Rockhill Creamery features Alpine-style cheeses

If a trip to the Alps (or even northern Utah) isn’t in your near future, we’re fortunate to have CCPs and knowledgeable cheesemongers happy to share their expertise all over the state. Here are suggestions for great fondue cheeses and where to find them.

Since 1993, Liberty Heights Fresh (1290 S. 1100 East, 801-583- 7374, LibertyHeightsFresh.com) has been a Utah standard for supporting exceptional cheeses and cheesemakers from all over the world, and owner Steven Rosenberg was one of local Rockhill Creamery’s earliest champions. LHF’s cheesemongers recommend:

Rockhill Wasatch Mountain, a raw whole milk cheese made in the style of Gruyère

For traditional fondue, Alpkäse, Gruyère and raclette cheeses

Classic Swiss fondue recipes call for moitié-moitié (half and half), equal parts Gruyère and vacherin. LHF cheesemonger Michelle Walker suggests Vacherin Fribourgeois.

Cheesemongers at Caputo’s Market (multiple locations, Caputos.com) can tailor selections to each customer’s tastes and budget. Some of Matt Caputo’s favorites include:

Traditional Italian fonduta that only uses one cheese, Aosta Fontina, with the rationale that a single cheese should be complex enough to be perfect.
Caputo likes to shake things up: “Some experts would crucify me for saying this, but I just find Emmenthal boring. King of the Dolomites serves as a mild yet rich Swiss flavor. Good price, good quality milk, and I think it is better for fondue.”

Caputo’s stocks a number of classic Gruyère options that can be pricey; try mixing in a stellar French Comté for great fondue results at a lower price point.

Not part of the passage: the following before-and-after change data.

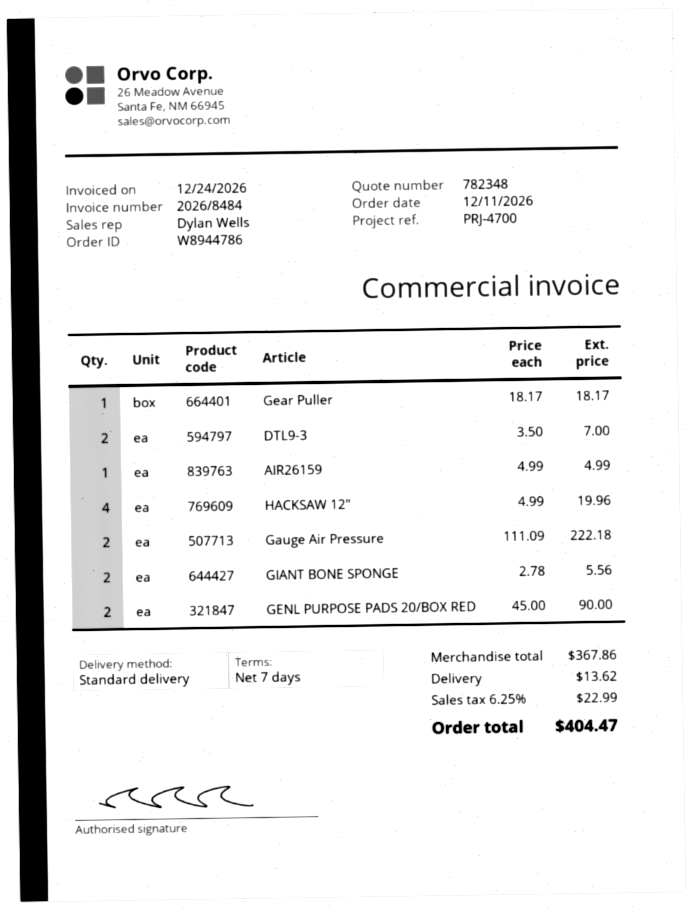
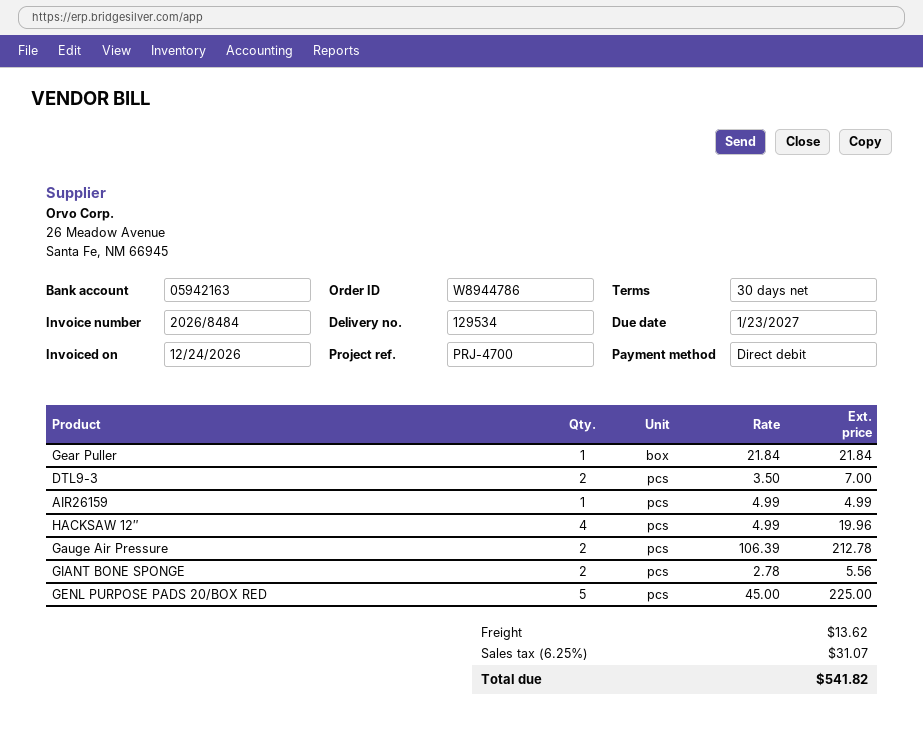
payment terms: 7 days -> 30 days
Gear Puller: 1 x 18.17 = 18.17 -> 1 x 21.84 = 21.84
Gauge Air Pressure: 2 x 111.09 = 222.18 -> 2 x 106.39 = 212.78
GENL PURPOSE PADS 20/BOX RED: 2 x 45.00 = 90.00 -> 5 x 45.00 = 225.00
tax: 6.25% = 22.99 -> 6.25% = 31.07
total: 404.47 -> 541.82

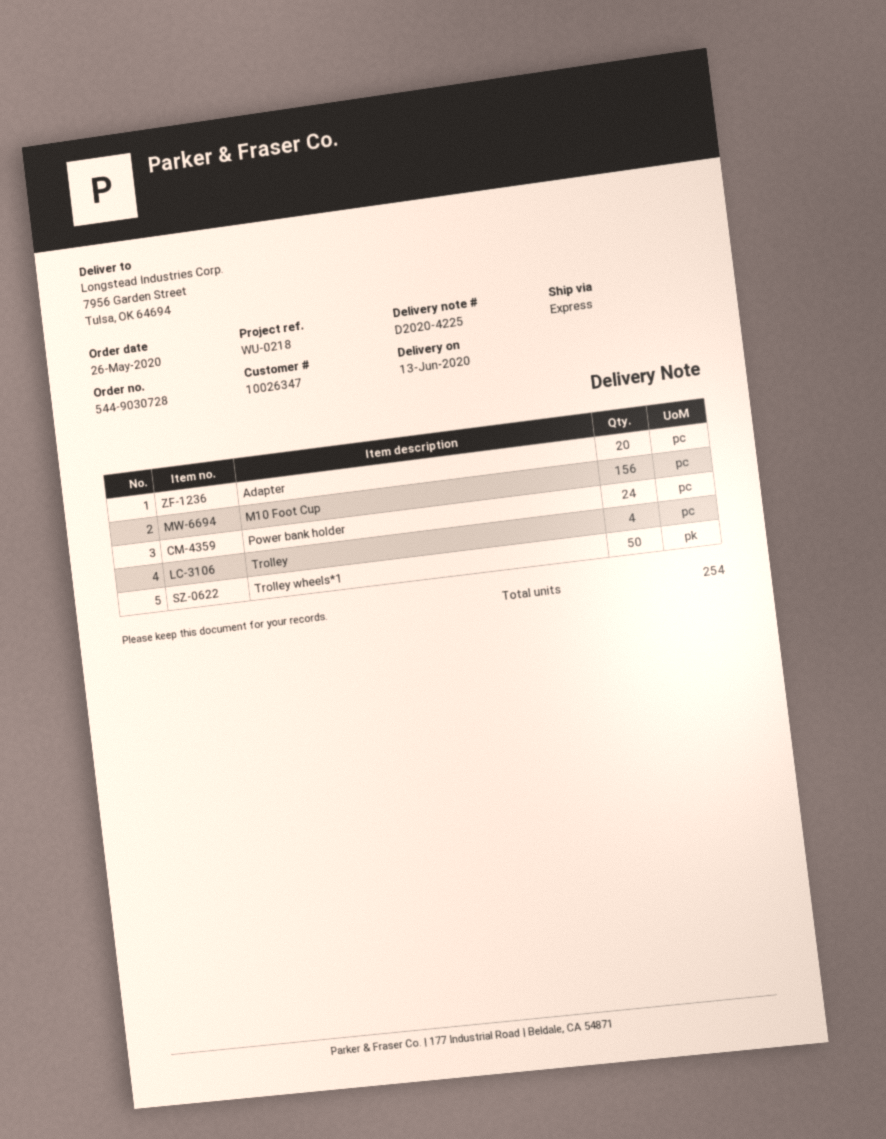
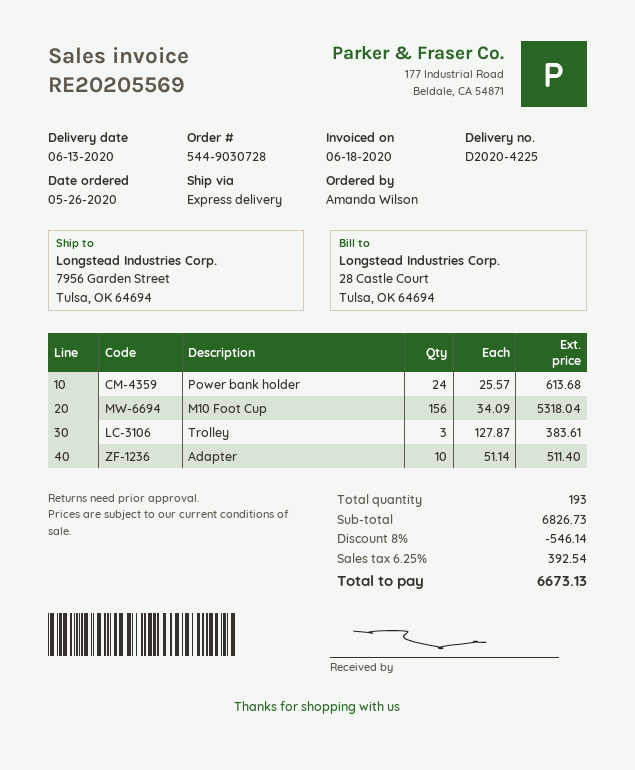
Adapter: 20 -> 10
Trolley: 4 -> 3
Trolley wheels*1: 50 -> none
total quantity: 254 -> 193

Another bold pick: raclette. “This one gets a ton of TLC in our caves. It’s raw milk and carries serious umami for the price. Really hard to beat for fondue.”

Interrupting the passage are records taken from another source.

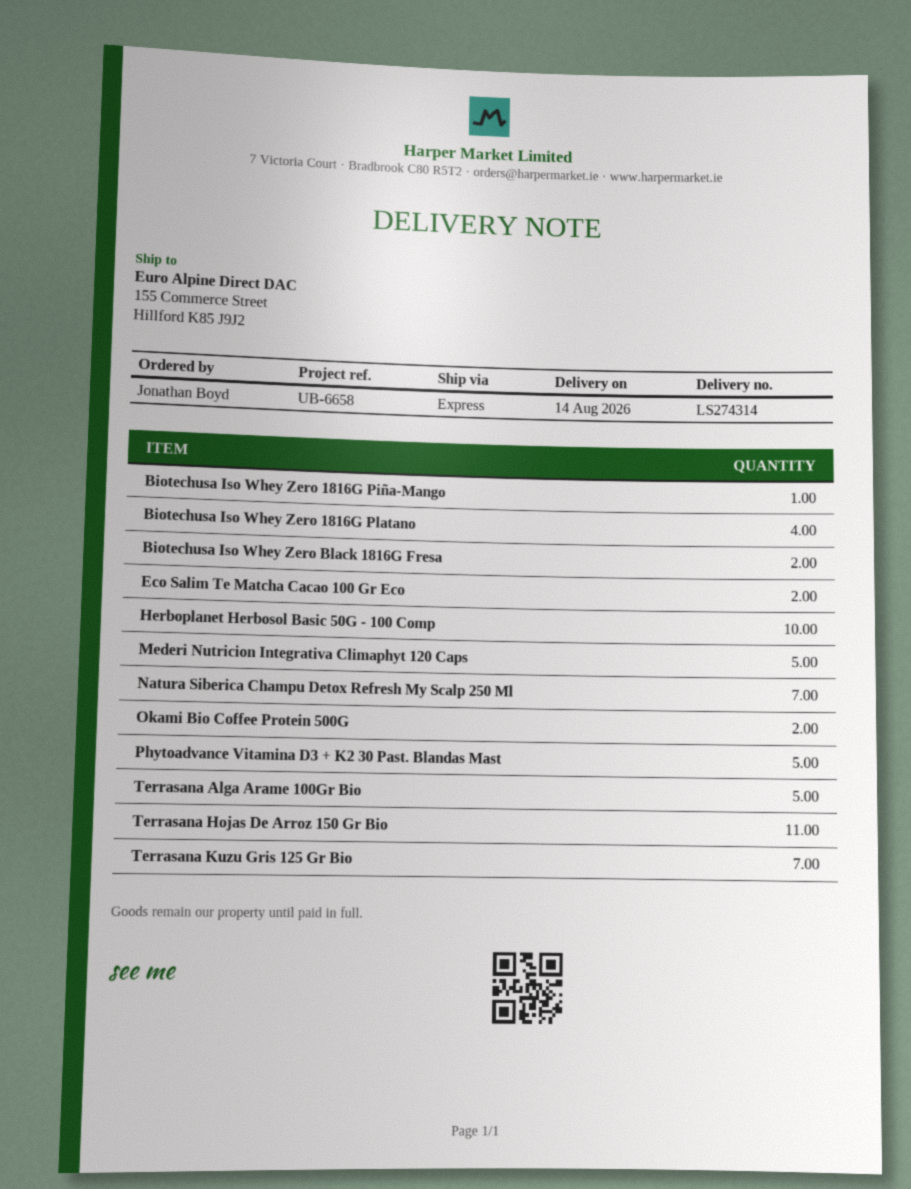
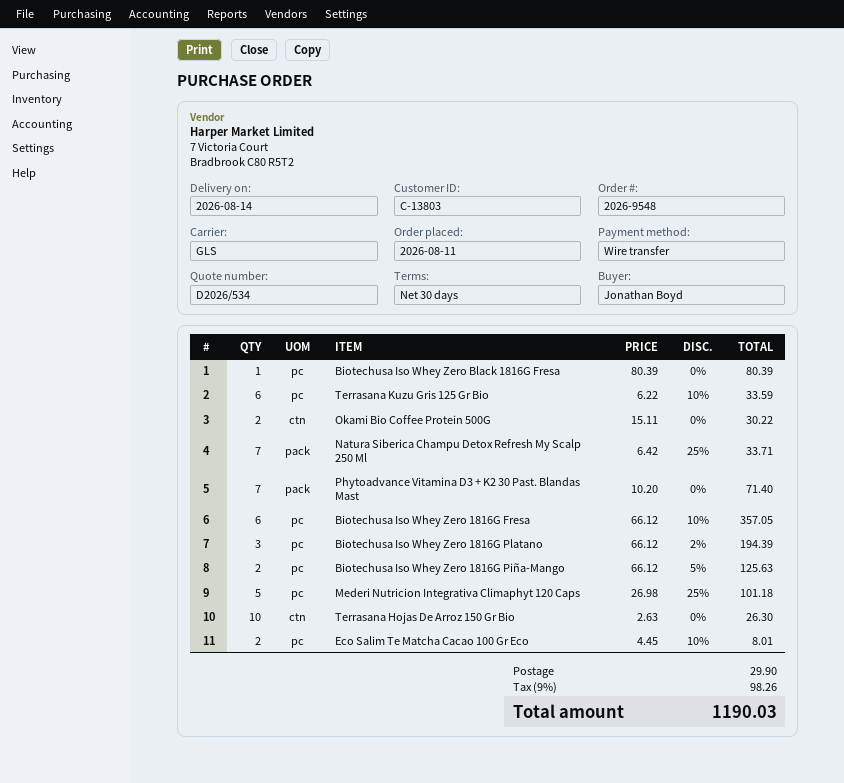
shipping method: express -> GLS
Biotechusa Iso Whey Zero 1816G Piña-Mango: 1 -> 2
Biotechusa Iso Whey Zero 1816G Platano: 4 -> 3
Biotechusa Iso Whey Zero Black 1816G Fresa: 2 -> 1
Herboplanet Herbosol Basic 50G - 100 Comp: 10 -> none
Phytoadvance Vitamina D3 + K2 30 Past. Blandas Mast: 5 -> 7
Terrasana Alga Arame 100Gr Bio: 5 -> none
Terrasana Hojas De Arroz 150 Gr Bio: 11 -> 10
Terrasana Kuzu Gris 125 Gr Bio: 7 -> 6
Biotechusa Iso Whey Zero 1816G Fresa: none -> 6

Utah cheese expert Sheri Allen

Cheese expert Sheri Allen ([email protected]) conducts cheese education events all over the world and caters fondue parties around Utah. You’ll often find her behind an international selection of cheeses at Harmons Neighborhood Grocer (multiple locations, HarmonsGrocery.com). In fact, Harmons has an extensive cheese-education program, with the largest total number of CCP’s in the state.

For an easy pre-shredded option, “Harmons has housemade blends of fondue cheeses ready to add to liquid of choice which takes out the guesswork and labor,” Allen says. Also, she adds, “Fondue blends make a fantastic cheese sauce to pour over steamed vegetables, roasted new potatoes, and to eat with prosciutto and cornichon (pickles).”

Try Fontina Val D’Aosta from Italy instead of Emmenthal. Says Allen, “It’s a silky, sweet, nutty addition to the fondue.”

Allen is a fan of using Utah cheese in fondue, as well; “Rockhill’s Wasatch Mountain is inspired by Gruyère, or use their Boo Boo Baby Swiss.” She also recommends using Beehive Cheese cheddars with equal parts Alpine-style cheese for a hearty cheddar fondue.


Recipe: Beehive Cheddar & Beer Fondue
Sheri Allen likes to take a local spin on a cheddar-based fondue, and, “Beehive Promontory, or Apple Walnut Smoked would give a beautiful smoky flavor,” to change things up. She suggests using equal parts cheddar and melty Alpine cheese, as in her adaptation of a recipe from Beehive Cheese Co.:
1/2 pound grated Barely Buzzed cheddar (rind and all)
1/2 pound grated Gruyère, Comté or Swiss cheese
Toss the grated cheese with 1 tablespoon cornstarch
1 tablespoon fresh thyme
1 cup dark beer such Uintah Brewing Baba Black Lager or Epic Brewing Imperial Stout
Heat the beer in the fondue pot to just steaming. Slowly stir in the cheese blend until smooth and thick. Turn down the heat and enjoy with cocktail smokies, corn chips, cubed ham, bread and apple wedges.